### SOURCE MATERIAL

>>>

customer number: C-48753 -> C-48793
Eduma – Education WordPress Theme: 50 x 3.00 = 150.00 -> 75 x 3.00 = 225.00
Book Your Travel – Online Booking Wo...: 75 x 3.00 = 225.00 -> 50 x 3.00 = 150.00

<<<
>>>

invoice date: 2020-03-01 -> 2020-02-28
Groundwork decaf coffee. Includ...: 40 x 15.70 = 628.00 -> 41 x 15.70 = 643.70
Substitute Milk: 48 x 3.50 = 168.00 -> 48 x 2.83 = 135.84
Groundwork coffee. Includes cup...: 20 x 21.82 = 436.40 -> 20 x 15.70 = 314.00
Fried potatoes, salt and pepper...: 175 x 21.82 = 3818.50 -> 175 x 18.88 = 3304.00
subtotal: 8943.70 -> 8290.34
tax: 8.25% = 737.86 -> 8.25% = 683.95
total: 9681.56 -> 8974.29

<<<

### EXERCISE DETAILS
Begin with the line that has "Fried potatoes, salt" in the listing above and end after the line that has "total: 9681.56 -> 8974.29"; output those lines exactly.

### SOLUTION
Fried potatoes, salt and pepper...: 175 x 21.82 = 3818.50 -> 175 x 18.88 = 3304.00
subtotal: 8943.70 -> 8290.34
tax: 8.25% = 737.86 -> 8.25% = 683.95
total: 9681.56 -> 8974.29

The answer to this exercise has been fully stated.